_Work task:_ Omit every picture, then give all the entries again exactly.

Segment Start: Records shown

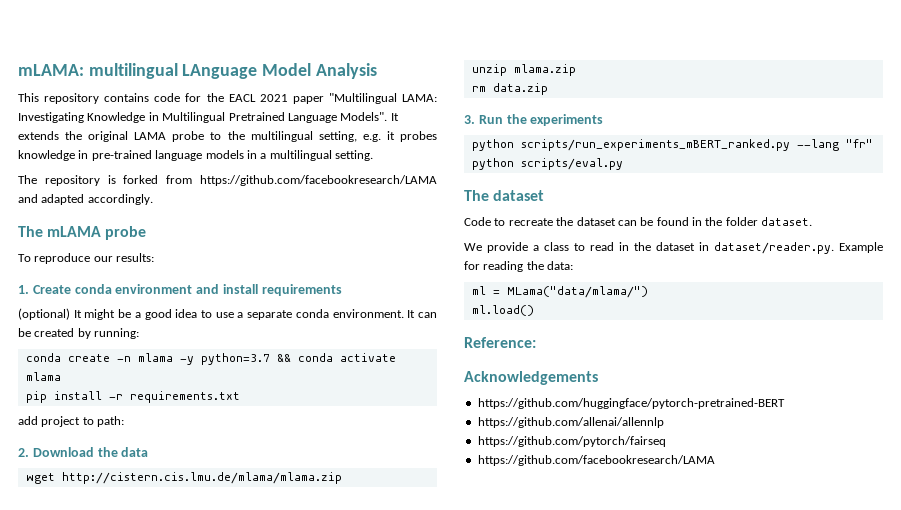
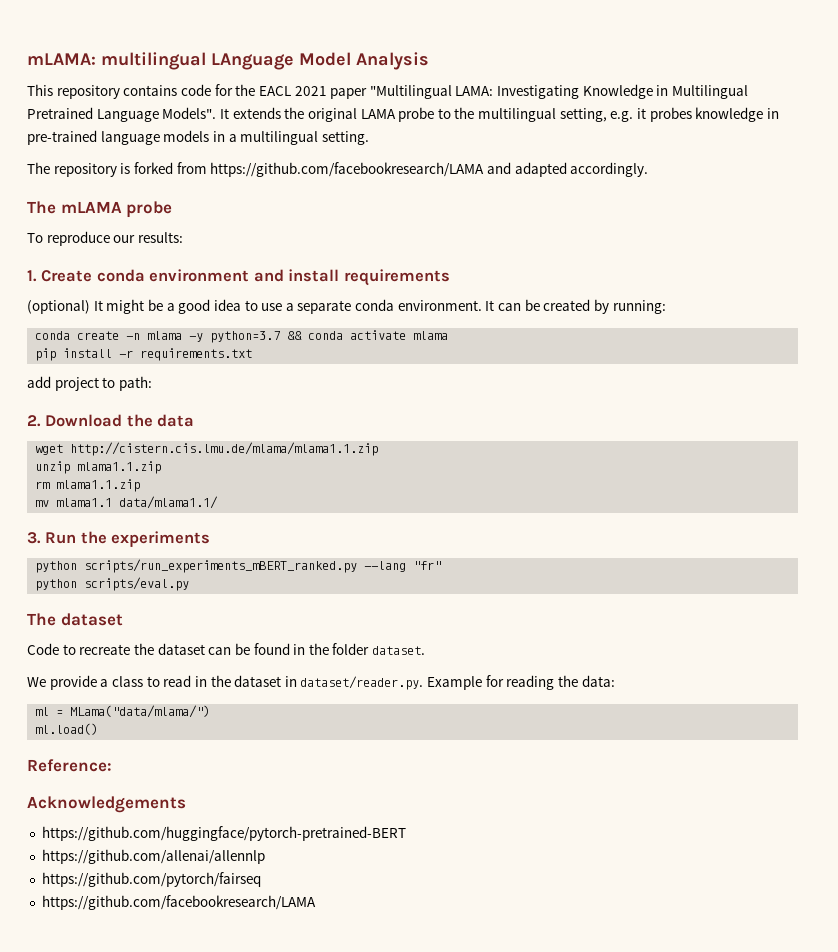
- wget http://cistern.cis.lmu.de/mlama/mlama.zip
+ wget http://cistern.cis.lmu.de/mlama/mlama1.1.zip
- unzip mlama.zip
+ unzip mlama1.1.zip
- rm data.zip
+ rm mlama1.1.zip
+ mv mlama1.1 data/mlama1.1/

Segment End: Records shown

_Exercise solution:_
- wget http://cistern.cis.lmu.de/mlama/mlama.zip
+ wget http://cistern.cis.lmu.de/mlama/mlama1.1.zip
- unzip mlama.zip
+ unzip mlama1.1.zip
- rm data.zip
+ rm mlama1.1.zip
+ mv mlama1.1 data/mlama1.1/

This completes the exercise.